# Test,Deca and EQ



## manickanuck (Mar 2, 2012)

week 1-16 1000 mgs test e/week
week 1-12 600 mgs deca/week
week 1-16 600 mgs EQ/week

.5 adex eod throughout
cruise on 500 mgs test e/week for 3 weeks starting week 17
than 250 mgs test e/week for 7 weeks


Gonna be a fun ride


----------



## Glycomann (Mar 2, 2012)

That's a bunch.  Age? weight? What do your macros look like?


----------



## VictorZ06 (Mar 2, 2012)

Stats or closed.




/V


----------



## manickanuck (Mar 2, 2012)

31, 5'7 208lbs. about 14% bf been on cycle for 6 weeks got a little water weight now. Eating around 4000 calories or so. 250-300grams protein per day. i dont count the carbs or fat but the fat content is on the lower side. The carbs are'nt very high either but i am bulking right now. Most my carbs come from are wholewheat bread and pasta.


----------



## manickanuck (Mar 2, 2012)

Christ Vic. Give me a chance to respond lol.


----------



## Glycomann (Mar 2, 2012)

That's a pretty stiff cycle and a little on the moderate/high dose end but some guys handle it fine and grow off it.  Personally I use deca or equipoise interchangeable as the main anabolic on top of a test base.  Then if I add a third compound I will add a DHT derivative like masteron or winstrol or anavar. I usually start out with two and add in the 3rd somewhere in the middle to bring the cycle back to like.

Why the two anabolics at once on top of the test base? I've done it like this but best way ws to add in the second anabolic 1/2 way through in my experience.


----------



## manickanuck (Mar 2, 2012)

I'm thinking the two long esters of deca and eq being that they take long to kick in. Why start half way if deca needs to be ran for 12 weeks to get optimal results from it as well as the EQ. Running the eq longer being as there is very little to no aromitization and was planning on cuttin at end of cycle. I'll take your advice if you tell me this is a bad decision, i'm sure you have more experience than i do with cycling as i only have a few cycles under my belt, spread apart by years.


----------



## manickanuck (Mar 2, 2012)

I'm guessing you might have experienced some negative sides running a cycle like this?


----------



## manickanuck (Mar 2, 2012)

I'm here to learn so i'm listening, i'm not one to not take advice from someones personal experiences. Don't want to waste gear either, so I could put it aside.


----------



## VictorZ06 (Mar 2, 2012)

I'd get some HCG...especially if running deca.  Don't know your cycle experience or if you have used EQ before...16 weeks is cool, but I personally need closer to a gram a week to see my desired results.  600mg won't do anything exciting for me.  Up the adex if you are holding too much water.  IMHO.  Good luck bro.




/V


----------



## manickanuck (Mar 2, 2012)

when should i start hcg and how much?


----------



## Glycomann (Mar 2, 2012)

manickanuck said:


> I'm thinking the two long esters of deca and eq being that they take long to kick in. Why start half way if deca needs to be ran for 12 weeks to get optimal results from it as well as the EQ. Running the eq longer being as there is very little to no aromitization and was planning on cuttin at end of cycle. I'll take your advice if you tell me this is a bad decision, i'm sure you have more experience than i do with cycling as i only have a few cycles under my belt, spread apart by years.
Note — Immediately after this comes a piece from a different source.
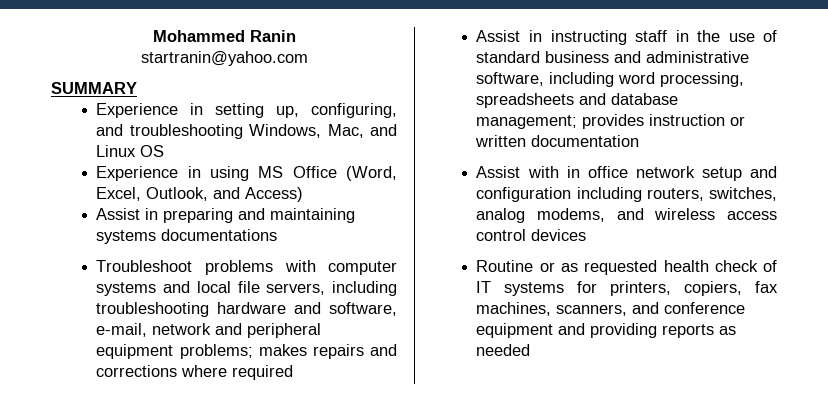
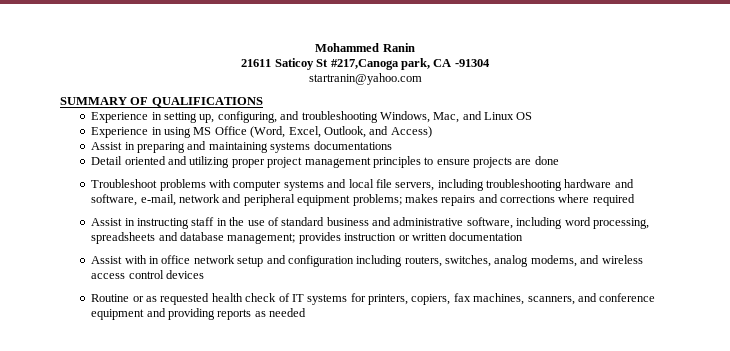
+ 21611 Saticoy St #217,Canoga park, CA -91304
- SUMMARY
+ SUMMARY OF QUALIFICATIONS
+ Detail oriented and utilizing proper project management principles to ensure projects are done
That is brolore.  Long esters start working the minute you first inject them just like short esters only they trickle in more slowly. Equipoise seems to take long time b/c in a lot of guys it's just a mild compound. For me I feel it in under 3 weeks. DEca people feel in same amount of time and you don't really hear people complain that it has to be run for 16 weeks for full effect even though the esters of both drugs make their 1/2 life very similar.

There is really nothing wrong with running the two together. just my personal preference is to pick the compounds a little differently. Equipoise or deca with testosterone are both good mass builders.  Masteron and Winstrol are both great hardeners.  Masteron will make you fele like you hold a pump all the time.  Winstrol will dry you out while making you feel more full.  both have their own sort of cosmetic effect and mood elevation qualitites.  That's why I like to add one or the other soemthimes as a 3rd compound.

I also use a lot less total AAS than what you have lined up.  Dose and response has to do with a number of factors including past totals used, amount of time of continuous or near contiunuous use without a break, and of course genetics.  Some can handle higher doses with lower side effects than others. Some respond to low doses always and some barely respond to high doses.  Many items diet differences are the major difference.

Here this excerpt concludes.